**WHAT IS EXPECTED:**
With pictures omitted, restate the data word for word.

[Opening DATA IN THIS EXERCISE section]

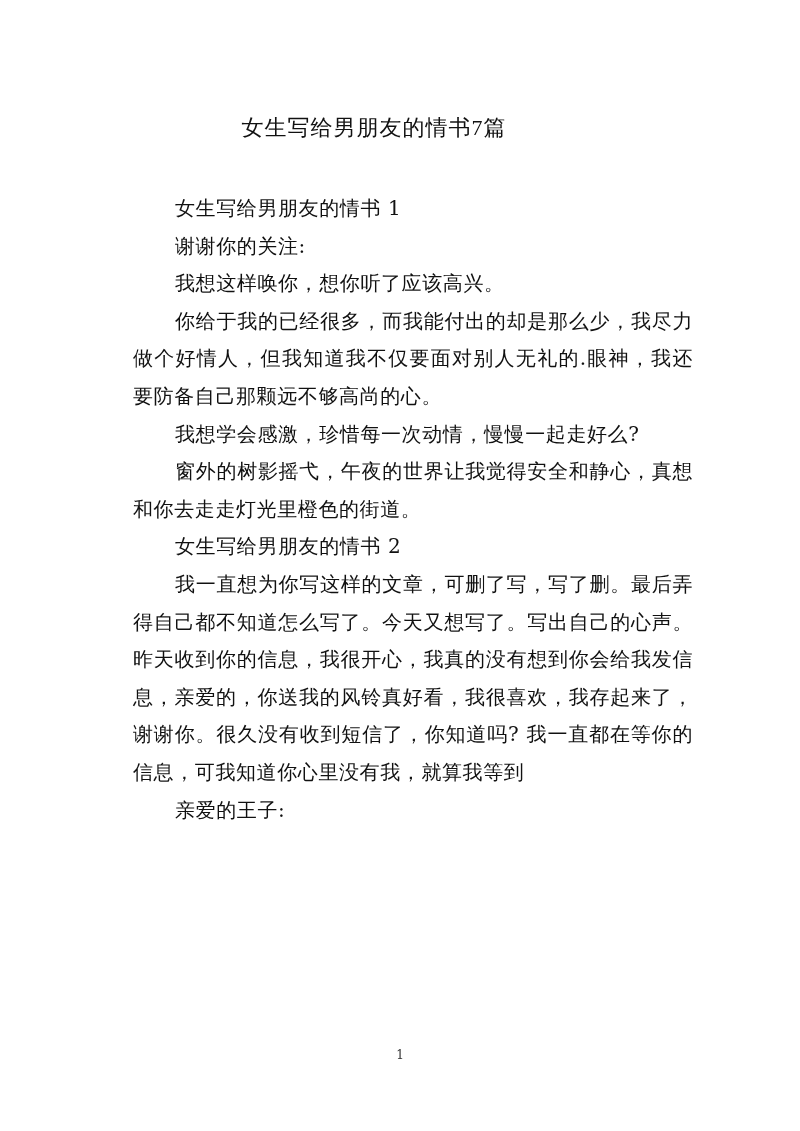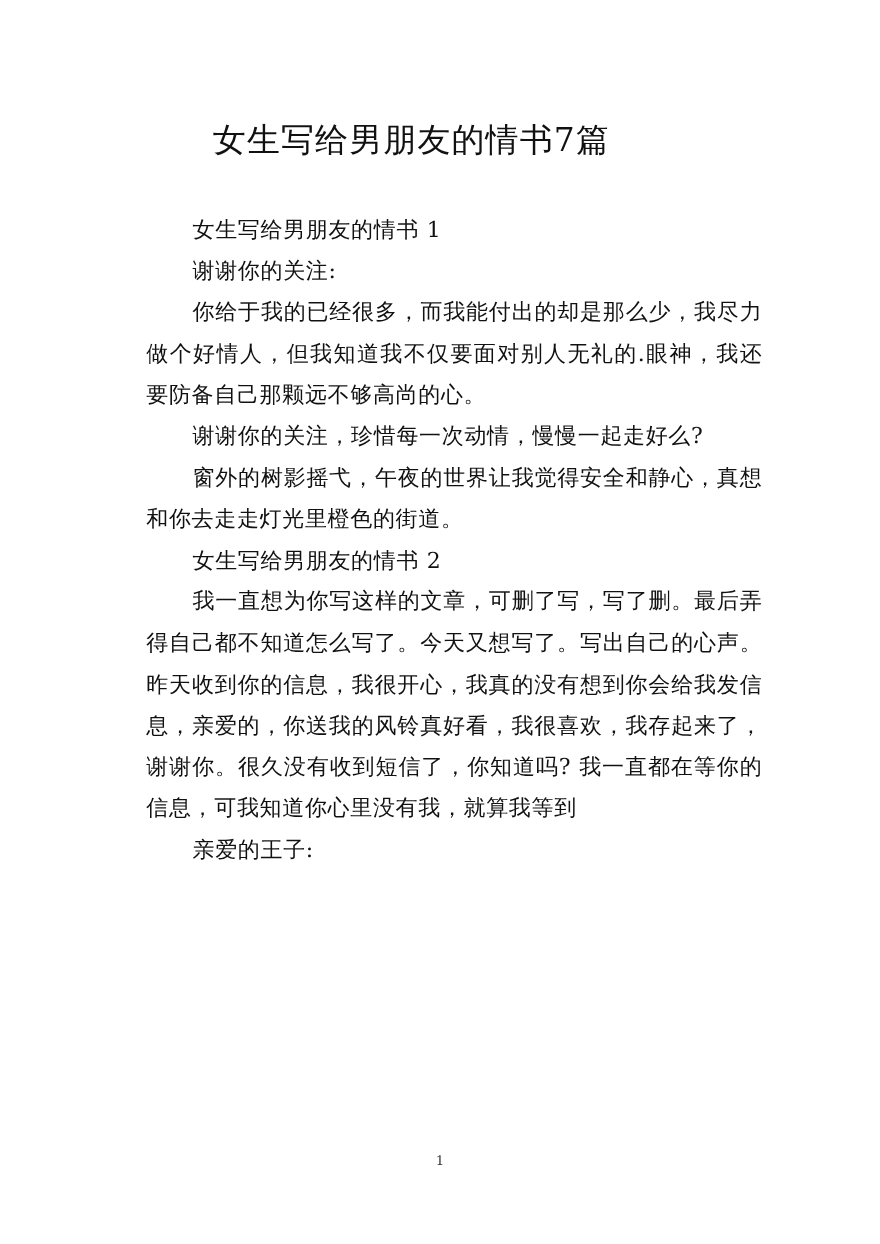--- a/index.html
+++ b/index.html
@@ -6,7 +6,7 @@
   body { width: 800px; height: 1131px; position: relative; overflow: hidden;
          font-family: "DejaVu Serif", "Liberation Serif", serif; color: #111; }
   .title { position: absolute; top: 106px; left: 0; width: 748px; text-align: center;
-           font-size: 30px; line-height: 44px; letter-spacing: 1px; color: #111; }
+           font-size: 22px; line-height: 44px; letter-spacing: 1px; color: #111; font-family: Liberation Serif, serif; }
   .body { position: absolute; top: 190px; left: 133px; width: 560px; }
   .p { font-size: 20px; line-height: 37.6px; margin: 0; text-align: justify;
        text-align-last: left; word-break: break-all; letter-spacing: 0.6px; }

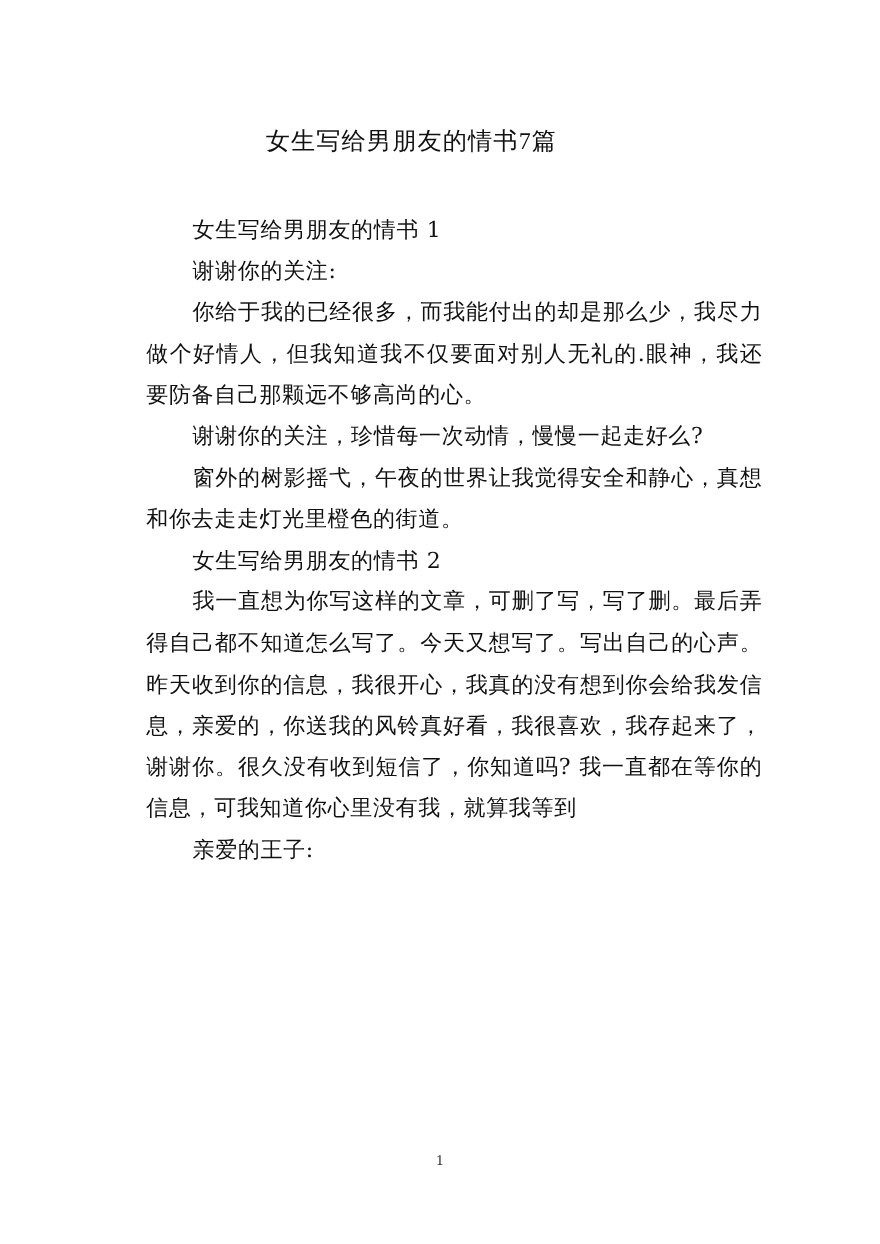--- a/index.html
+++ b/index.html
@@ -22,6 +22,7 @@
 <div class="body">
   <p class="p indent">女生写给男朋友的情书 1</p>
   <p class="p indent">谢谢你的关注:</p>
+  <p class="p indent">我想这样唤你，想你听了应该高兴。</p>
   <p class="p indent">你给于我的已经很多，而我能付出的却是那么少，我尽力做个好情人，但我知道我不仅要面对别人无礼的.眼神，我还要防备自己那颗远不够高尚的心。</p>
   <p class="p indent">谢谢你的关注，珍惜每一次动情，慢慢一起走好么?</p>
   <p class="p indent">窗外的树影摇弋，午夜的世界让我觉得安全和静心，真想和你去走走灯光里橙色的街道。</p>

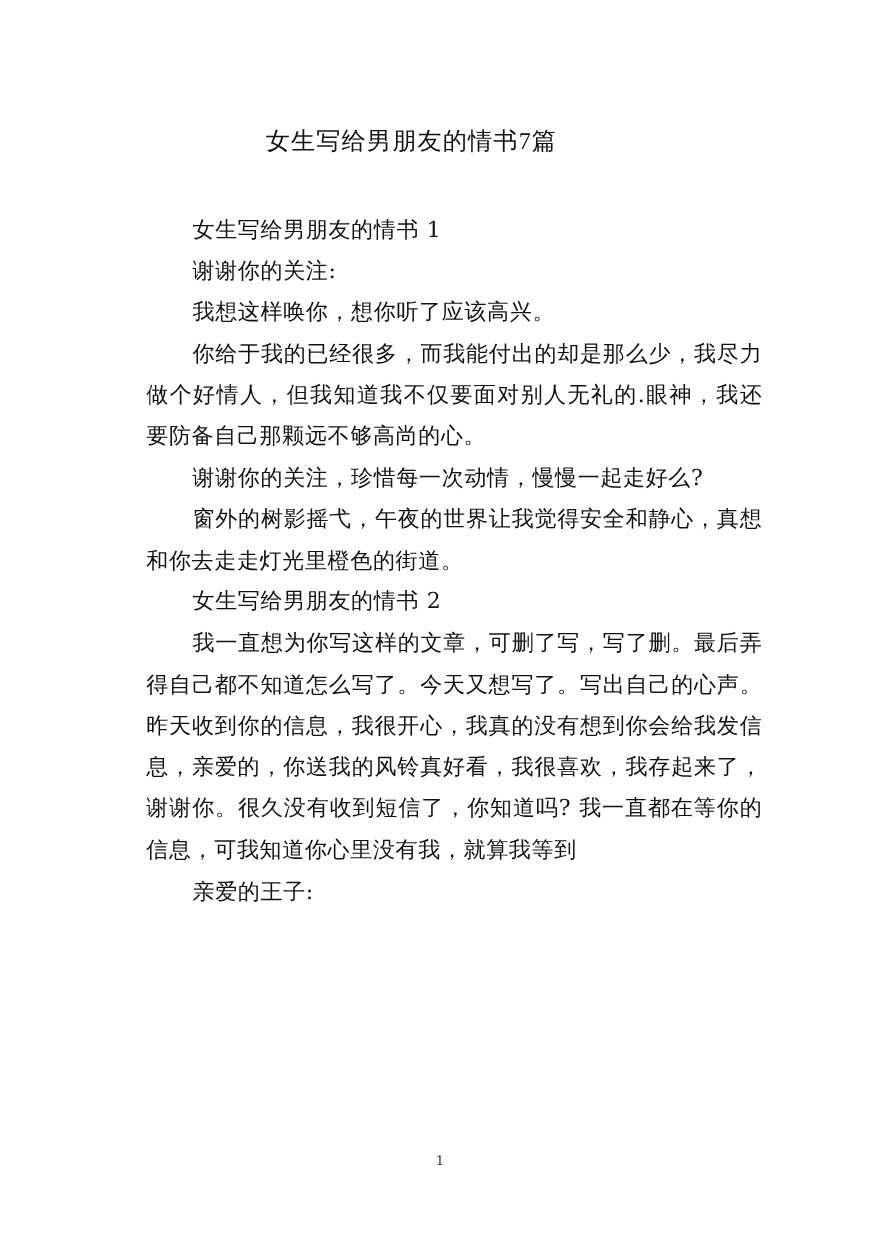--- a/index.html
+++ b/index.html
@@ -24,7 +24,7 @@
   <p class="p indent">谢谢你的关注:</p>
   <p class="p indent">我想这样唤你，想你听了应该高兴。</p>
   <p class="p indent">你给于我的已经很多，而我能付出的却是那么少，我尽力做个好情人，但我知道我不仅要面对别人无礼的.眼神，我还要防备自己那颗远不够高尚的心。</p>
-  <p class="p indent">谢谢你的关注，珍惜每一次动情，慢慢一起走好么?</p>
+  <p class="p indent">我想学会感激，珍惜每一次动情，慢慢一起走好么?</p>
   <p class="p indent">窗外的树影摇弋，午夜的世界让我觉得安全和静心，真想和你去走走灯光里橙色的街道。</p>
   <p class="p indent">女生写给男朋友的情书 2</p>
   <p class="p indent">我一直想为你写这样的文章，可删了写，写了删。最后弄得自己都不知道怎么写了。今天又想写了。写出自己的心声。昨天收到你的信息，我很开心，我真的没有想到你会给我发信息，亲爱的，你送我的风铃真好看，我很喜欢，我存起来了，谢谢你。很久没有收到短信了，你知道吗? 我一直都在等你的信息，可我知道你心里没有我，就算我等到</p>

[Closing DATA IN THIS EXERCISE section]

**OUTPUT FOR THIS EXERCISE:**
--- a/index.html
+++ b/index.html
@@ -6,7 +6,7 @@
   body { width: 800px; height: 1131px; position: relative; overflow: hidden;
          font-family: "DejaVu Serif", "Liberation Serif", serif; color: #111; }
   .title { position: absolute; top: 106px; left: 0; width: 748px; text-align: center;
-           font-size: 30px; line-height: 44px; letter-spacing: 1px; color: #111; }
+           font-size: 22px; line-height: 44px; letter-spacing: 1px; color: #111; font-family: Liberation Serif, serif; }
   .body { position: absolute; top: 190px; left: 133px; width: 560px; }
   .p { font-size: 20px; line-height: 37.6px; margin: 0; text-align: justify;
        text-align-last: left; word-break: break-all; letter-spacing: 0.6px; }

--- a/index.html
+++ b/index.html
@@ -22,6 +22,7 @@
 <div class="body">
   <p class="p indent">女生写给男朋友的情书 1</p>
   <p class="p indent">谢谢你的关注:</p>
+  <p class="p indent">我想这样唤你，想你听了应该高兴。</p>
   <p class="p indent">你给于我的已经很多，而我能付出的却是那么少，我尽力做个好情人，但我知道我不仅要面对别人无礼的.眼神，我还要防备自己那颗远不够高尚的心。</p>
   <p class="p indent">谢谢你的关注，珍惜每一次动情，慢慢一起走好么?</p>
   <p class="p indent">窗外的树影摇弋，午夜的世界让我觉得安全和静心，真想和你去走走灯光里橙色的街道。</p>

--- a/index.html
+++ b/index.html
@@ -24,7 +24,7 @@
   <p class="p indent">谢谢你的关注:</p>
   <p class="p indent">我想这样唤你，想你听了应该高兴。</p>
   <p class="p indent">你给于我的已经很多，而我能付出的却是那么少，我尽力做个好情人，但我知道我不仅要面对别人无礼的.眼神，我还要防备自己那颗远不够高尚的心。</p>
-  <p class="p indent">谢谢你的关注，珍惜每一次动情，慢慢一起走好么?</p>
+  <p class="p indent">我想学会感激，珍惜每一次动情，慢慢一起走好么?</p>
   <p class="p indent">窗外的树影摇弋，午夜的世界让我觉得安全和静心，真想和你去走走灯光里橙色的街道。</p>
   <p class="p indent">女生写给男朋友的情书 2</p>
   <p class="p indent">我一直想为你写这样的文章，可删了写，写了删。最后弄得自己都不知道怎么写了。今天又想写了。写出自己的心声。昨天收到你的信息，我很开心，我真的没有想到你会给我发信息，亲爱的，你送我的风铃真好看，我很喜欢，我存起来了，谢谢你。很久没有收到短信了，你知道吗? 我一直都在等你的信息，可我知道你心里没有我，就算我等到</p>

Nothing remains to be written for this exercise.